Appellant raises a single assignment of error, in which she argues that the trial court erred in allowing Palmer to testify to an oral statement made by appellant when that statement had not been disclosed to appellant in response to her demand for discovery. Appellant contends that under Crim.R. 16(B)(1)(a), she was entitled to a written summary of the oral statement made to the undercover officer during the criminal transaction. We find this assignment of error is not well taken.
Grim.R. 16(B)(1)(a) provides:
“Statement of defendant or co-defendant. Upon motion of the defendant, the court shall order the prosecuting attorney to permit the defendant to inspect and copy or photograph any of the following which are available to, or within the possession, custody, or control of the state, the existence of which is known or by the exercise of due diligence may become known to the prosecuting attorney:
U * * *
*477“(ii) Written summaries of any oral statement, or copies thereof, made by the defendant or co-defendant to a prosecuting attorney or any law enforcement officer[.]”
Palmer testified that after Robert Bennett gave her the marijuana, she handed the money to appellant, who put it in her pocket. Palmer asked them if the marijuana was good, and appellant said, “I smoked it, I liked it.” Palmer indicated that she wrote the statement in her report; however, the report was admitted into evidence and it does not contain that statement. Appellant objected to Palmer’s testimony, since the statement was not disclosed during discovery. The state argued that the comment made during the course of the criminal transaction was not a “statement” within the meaning of Crim.R. 16(B)(1)(a). The trial court overruled the objection.

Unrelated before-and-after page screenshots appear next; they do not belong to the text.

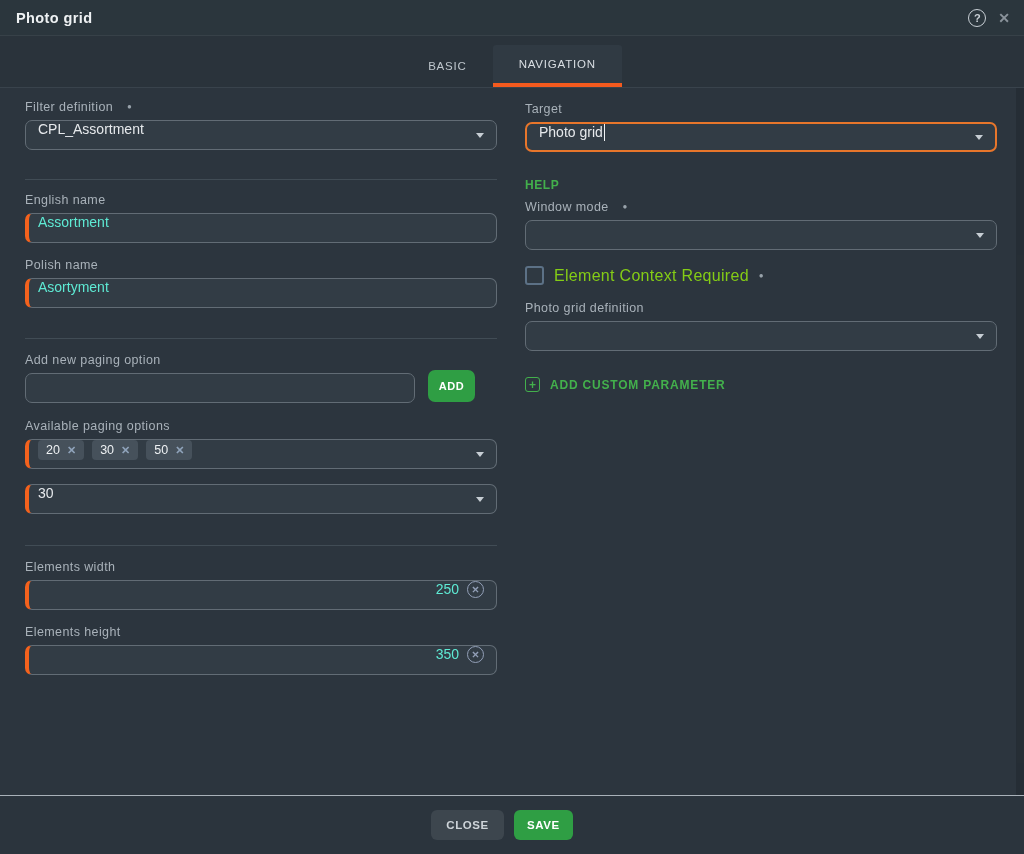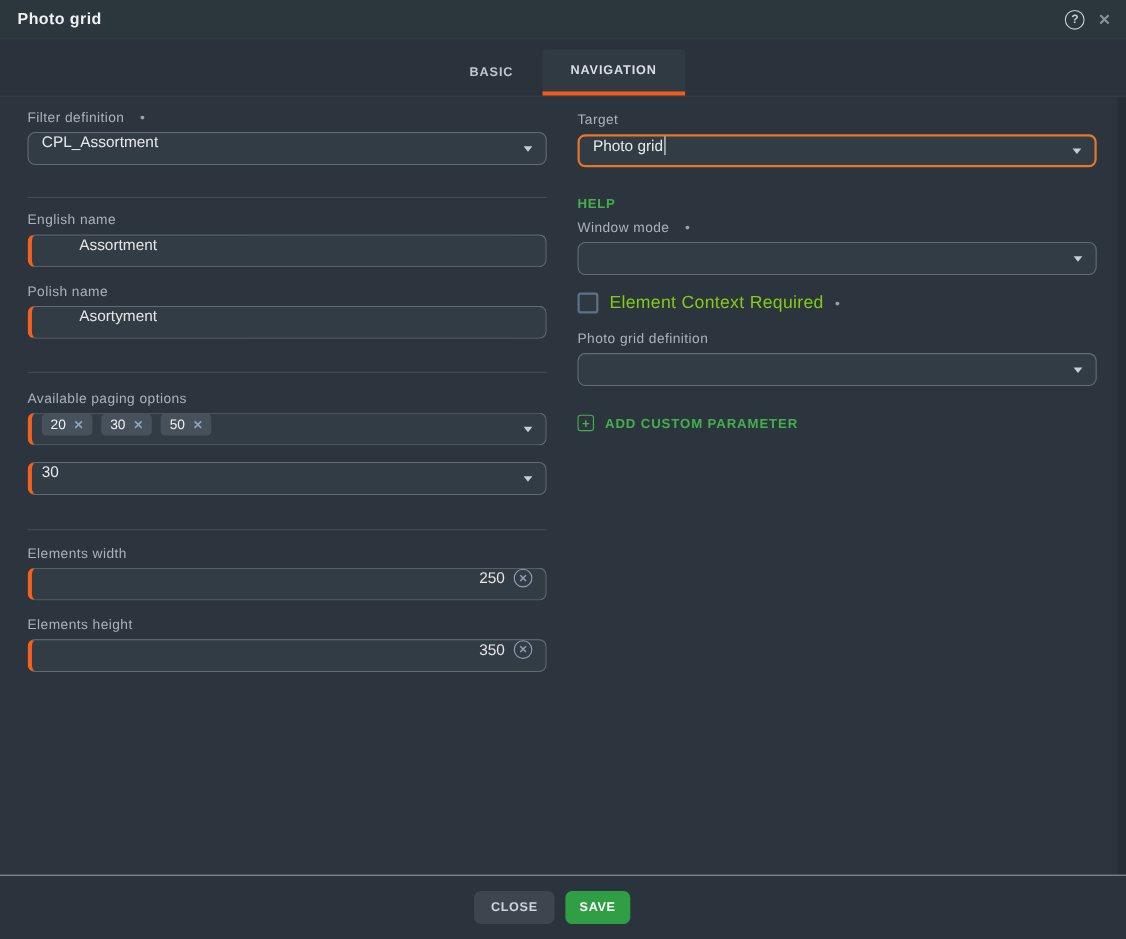"BASIC" .tab { font-weight: bold -> normal }
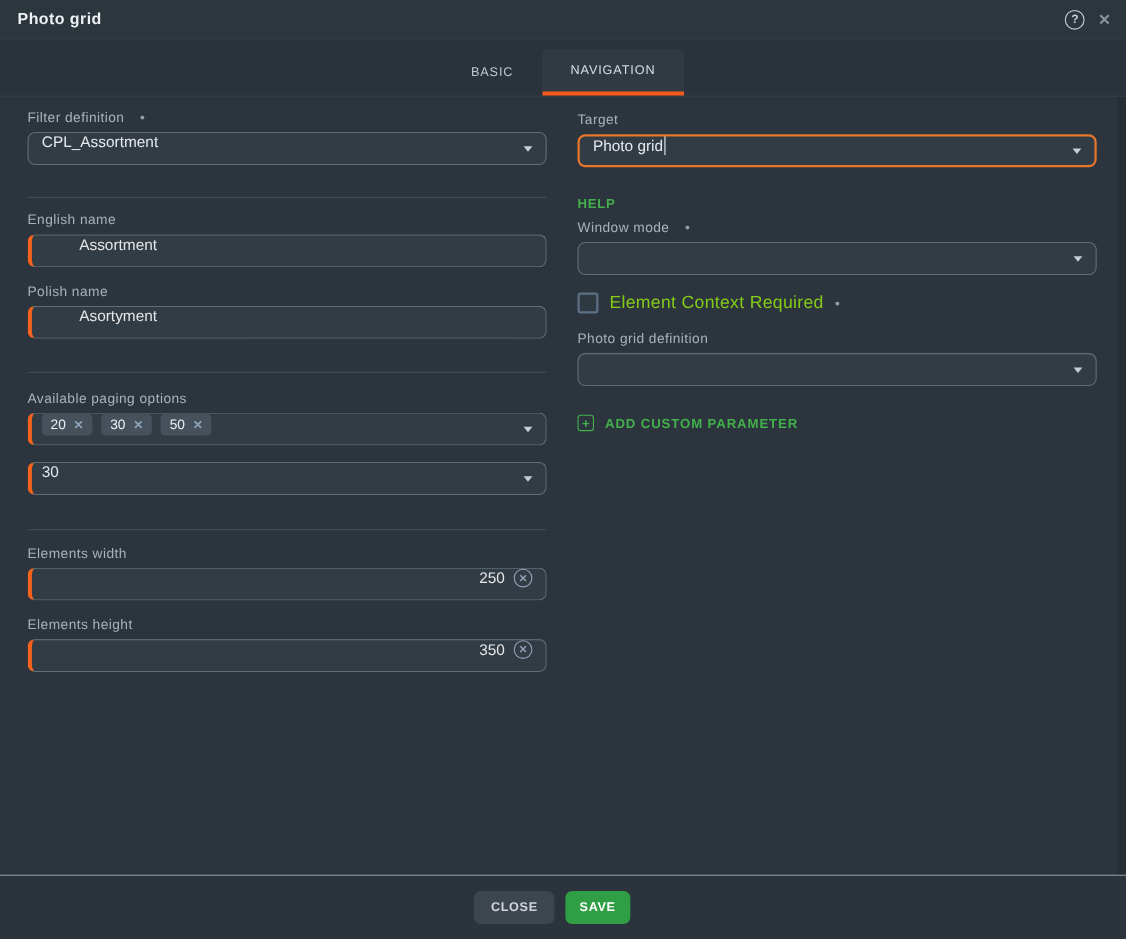"Assortment" .field input { color: #e5e5e5 -> #5eead4; margin-left: 34px -> none }
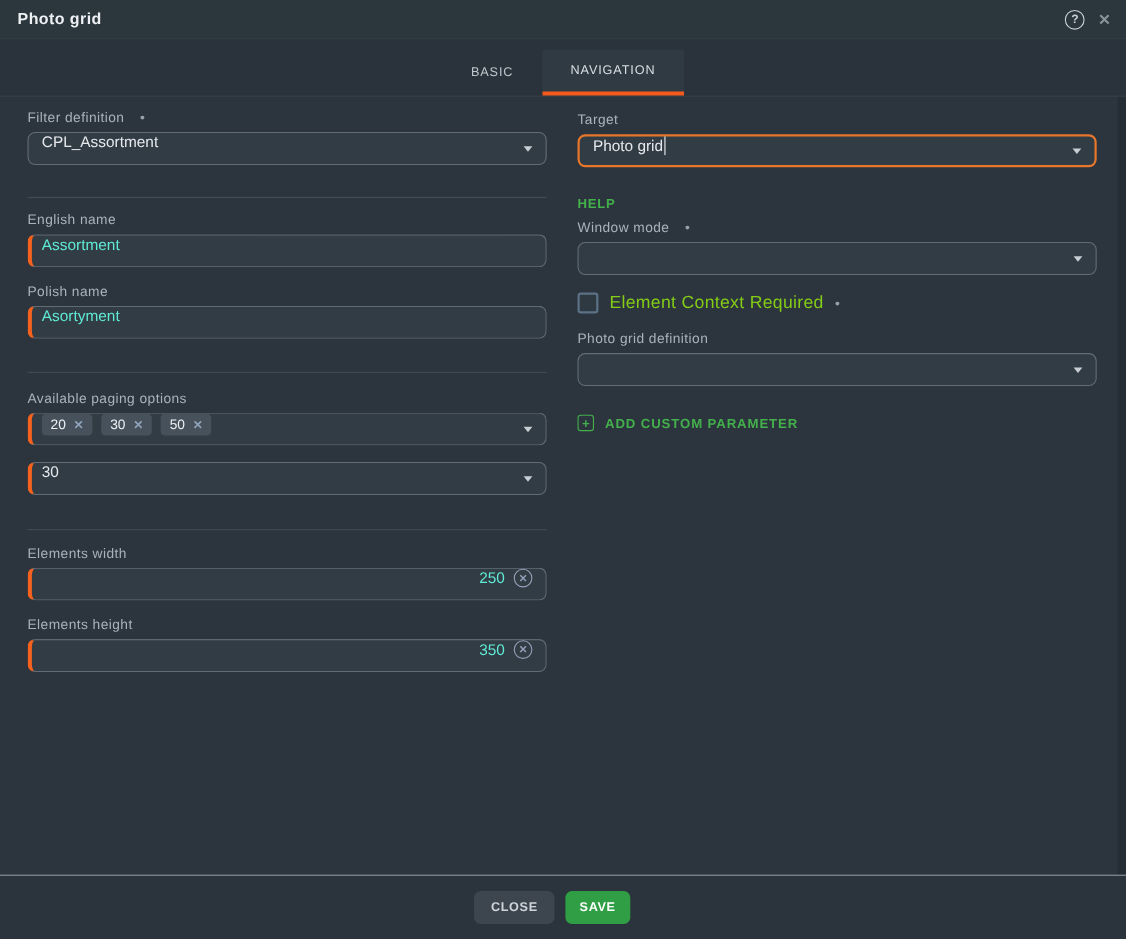"Add new paging option" div.group { html: none -> <div> <div>Add new paging option</div> <div> <div> <input> </div> <button>ADD</button> </div> </div> }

We find no Ohio law directly on point. In State v. Parson (1983), 6 Ohio St.3d 442, 6 OBR 485, 453 N.E.2d 689, the Ohio Supreme Court held that an oral statement made by a codefendant to a police officer in response to questioning was discoverable even though it had not been reduced to a written summary prior to the demand for disclosure. Id. at 445, 6 OBR at 487, 453 N.E.2d at 691. However, the codefendant’s statement was made in response to questioning by a police officer after the commission of the crime, not to an undercover officer during the criminal transaction.
Appellant relies on State v. DeLeon (1991), 76 Ohio App.3d 68, 600 N.E.2d 1137, in which the Court of Appeals for Montgomery County held that an oral statement the defendant made to a police officer prior to his arrest should have been disclosed by the state. However, in that case, the police officer was a uniformed police officer investigating the crime, and the statement was made by the defendant after the completion of the offense. Further, the court’s primary concern appears to be that the state, not circumvent discovery requirements by failing to make a written note or summary of an oral statement. Id. at 77, 600 N.E.2d at 1142-1143.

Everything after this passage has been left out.